A cultura de tecidos começou, em 1907, com um experimento para resolver uma controvérsia neurológica. Atualmente, as culturas são mais comumente feitas de suspensão de células dissociadas a partir de tecidos, utilizando os métodos descritos anteriormente. A maioria das células de tecido, não está adaptada para viver em suspensão e requer uma superfície sólida para crescer e se dividir. O suporte geralmente usado para cultura de células é a superfície de uma placa de plástico para cultura de tecidos. As células têm necessidades variadas, e muitas delas não crescem ou se diferenciam, a não ser que a placa de cultura seja coberta com componentes específicos da matriz extracelular, como colágeno ou laminina.

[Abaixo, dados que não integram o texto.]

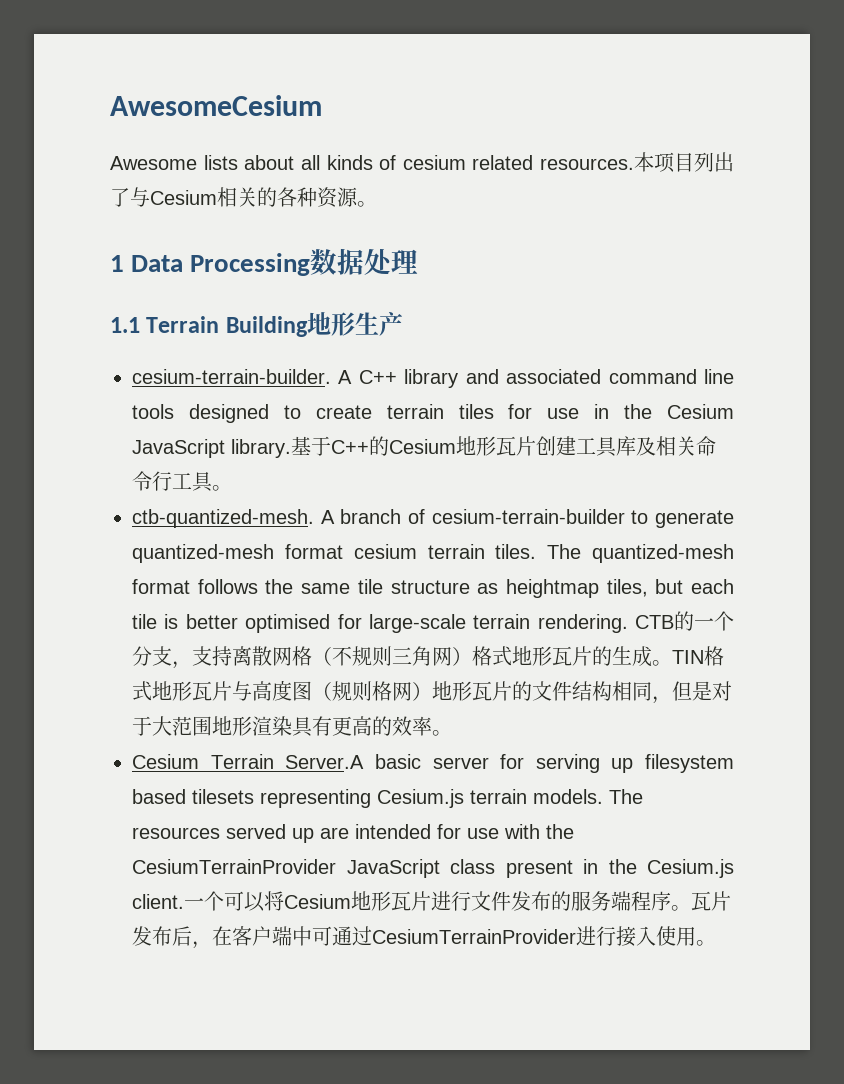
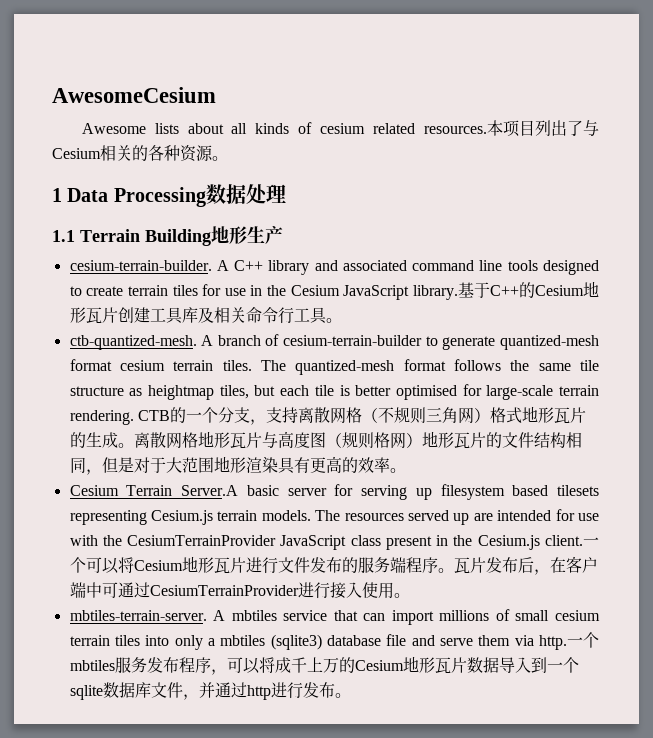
[672,646,724,666] [132,681,152,701] TIN格式 -> [133,432,198,449] 离散网格
(716, 943) none -> [69,609,601,625] [69,632,600,650] [69,656,579,675] [69,682,351,700] // mbtiles-terrain-server. A mbtiles service that can import millions of small cesium terrain tiles into only a mbtiles (sqlite3) database file and serve them via http.一个mbtiles服务发布程序，可以将成千上万的Cesium地形瓦片数据导入到一个sqlite数据库文件，并通过http进行发布。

As culturas preparadas diretamente dos tecidos de um organismo, ou seja, sem proliferação celular in vitro são chamadas de culturas primárias. Elas podem ser feitas com ou sem uma etapa inicial de fracionamento para separar diferentes tipos de células. Na maioria dos casos, as células em cultura primária podem ser removidas da placa de cultura e proliferadas para formar um grande número das, assim chamadas, culturas secundarias; dessa maneira elas podem ser subcultivadas repetidamente durante semanas ou meses.